You'd almost think I'd invested everything I owned in Sterling by the way people tiptoed around me at the conference. "Jeremy, did you ... um ... hear?" "What are you going to do?"

I've been asked that enough that I wanted to write a quick little post to share what's going on. The momentum for Sterling has been picking up. If you check out the release notes for the 1.5 version, you'll see that most of the changes had nothing to do with the phone at all. In fact, 1.5 was all about reach: I brought Sterling to the server by popular demand, refactored the serialization model so the persistence model could be completely separate and based on "drivers," and then wrote drivers for memory, isolated storage, file system for elevated trust, isolated storage on the phone, and the local file system for the desktop or .Net 4.0 version. The serialization routine was optimized and extended to handle more cases than ever before and some refactoring removed some dependencies to make it even more flexible to work with your existing types (for example, you can now specify what you would like your "ignore this property" attribute to be, and proxy it to, say, an existing XmlIgnore attribute or something completely different).

The truth is, I'm excited that SQL CE has come to the phone. I never doubted it would, and I never had a goal to compete with it. That is years of brilliant developers using experience across a vast array of applications in the field to tweak and improve and create a compact, blazingly fast means of persistence on a small footprint. Not my niche. People may even be more surprised when they hear me say if it works for them, seems simple and easy and their applications use it without issue, then GO FOR IT. I'm not trying to "sell" you on Sterling (that would be rather tough for a free open source project, no?)

So what IS the story for Sterling on the phone in a Mango world? I think it's quite powerful, personally.

Is it a 2 million row story? No. 9 times out of 10 when you have that much data on your phone I think you're writing it the wrong way. What user could possibly process, need, or use that much data and absolutely HAVE to access it when offline? Most of the time a service model with a local cache holding the juicy tidbits should do just fine (and I bet you can guess what I think a good candidate for that cache will be). In the 1 out of 10 cases where it has to be that way, yes, please, find a better way to do it because I didn't write Sterling for that.

The story Sterling brings to the phone is this: extremely simple. If you already have classes that contain other classes and they reference (even with circular references) or are five levels deep and contain custom enumerations based on certain value types, great. Pass the top level object to Sterling and I'm confident it will handle it. If not, write a custom serializer for the tough parts and you're good to go.

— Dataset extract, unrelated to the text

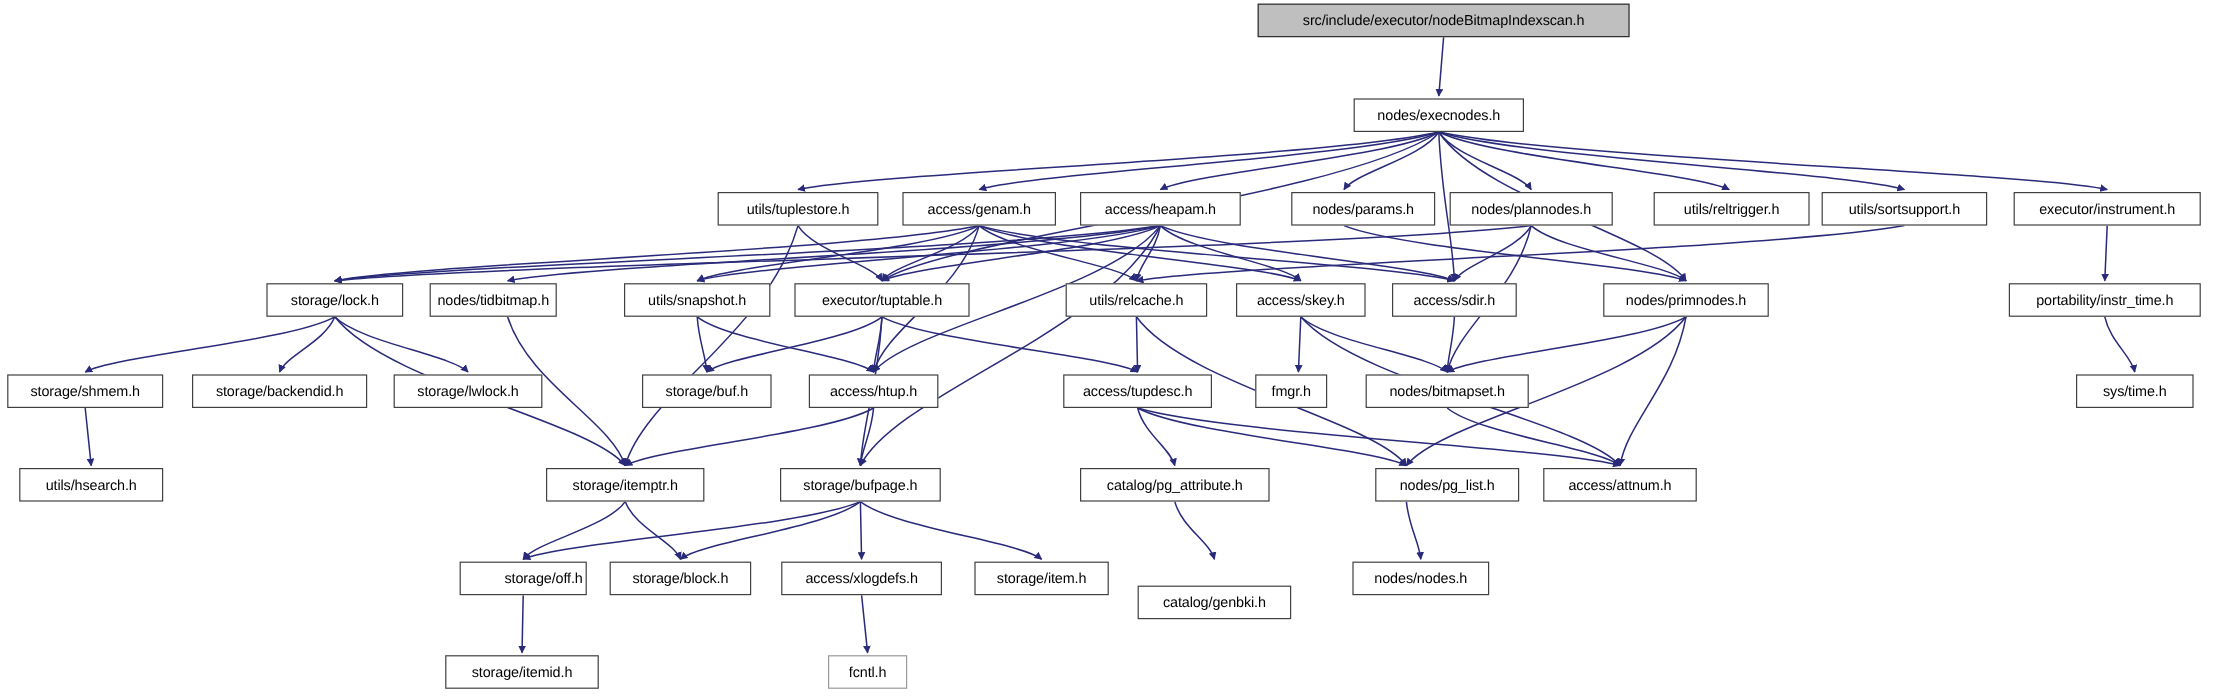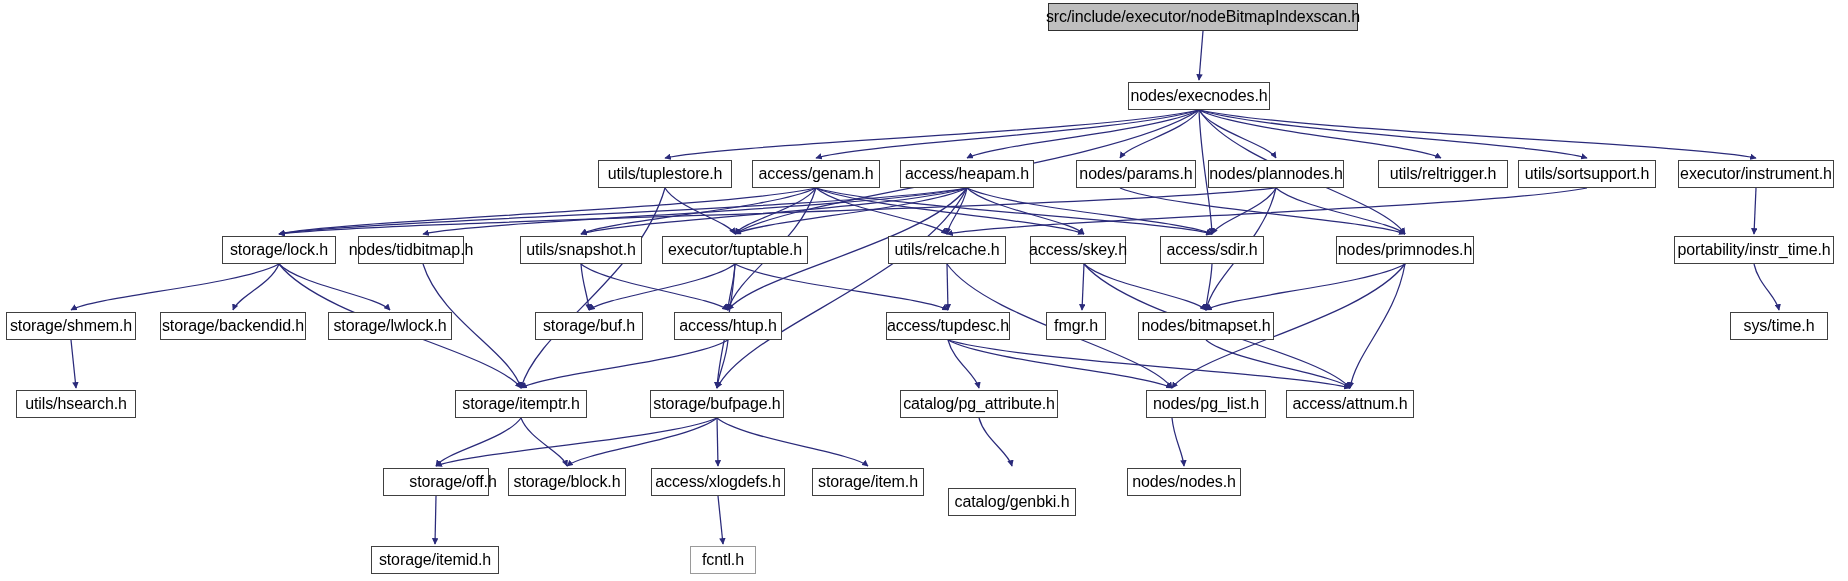"src/include/executor/nodeBitmapIndexscan" .node { font-size: 16px -> 12px }
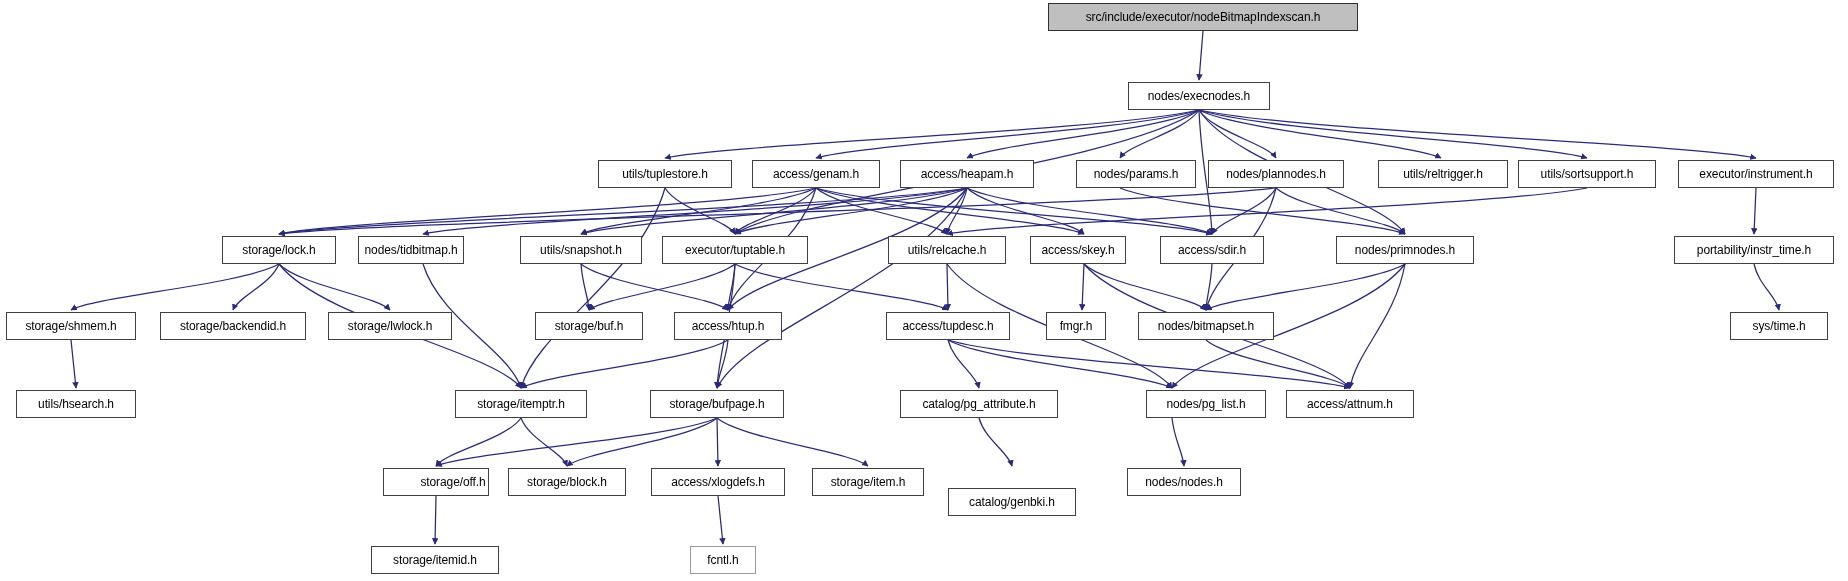"access/skey.h" div.node { width: 96px -> 108px }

The story is a model/behavior-based one. Sterling is about turning an object graph into bytes and back, with in-memory insights into your data to use fast queries and navigate where you need to go. You can share models between the client and server, take the bytes from one database and plop it somewhere else. The classes can have tons of behavior and Sterling won't mind - it navigates the data and worries about bringing that back. Imagine tombstoning with SQL CE and defining a set of tables with name/value pairs that you must convert into strings and back every time ... now imagine having a Tombstone<T> with a SetObject and GetObject<T> method to put any type of class there and save it ... and it works. That's the goal.

Finally, the story is about lightweight and flexible. Take a look at the binaries. Sterling is tiny - less than a few hundred kilobytes of data and lines of code in the hundreds, not tens of thousands. It has numerous extension points to allow you to plug in encryption, compression, create a custom driver that works with Azure or define your own triggers and database constraints. It's all there in a compact framework.

I'm not saying these things to brag and by no means is the system perfect. There's a lot of work to do but the community has really stood behind the implementations of Sterling to date and helped drive features. One benefit for Sterling I hadn't even imagined is the ability to create shared libraries because the API on the client, server, phone, or browser can be 100% consistent even if the underlying method of persistence is actually memory, isolated storage or the file system.

So I do think Sterling will continue to fill a gap that SQL CE doesn't - and I see some hybrid applications that use SQL CE to index references to objects and Sterling to actually serialize their complex graphs. The best of both worlds - there's no reason why the two can't work together.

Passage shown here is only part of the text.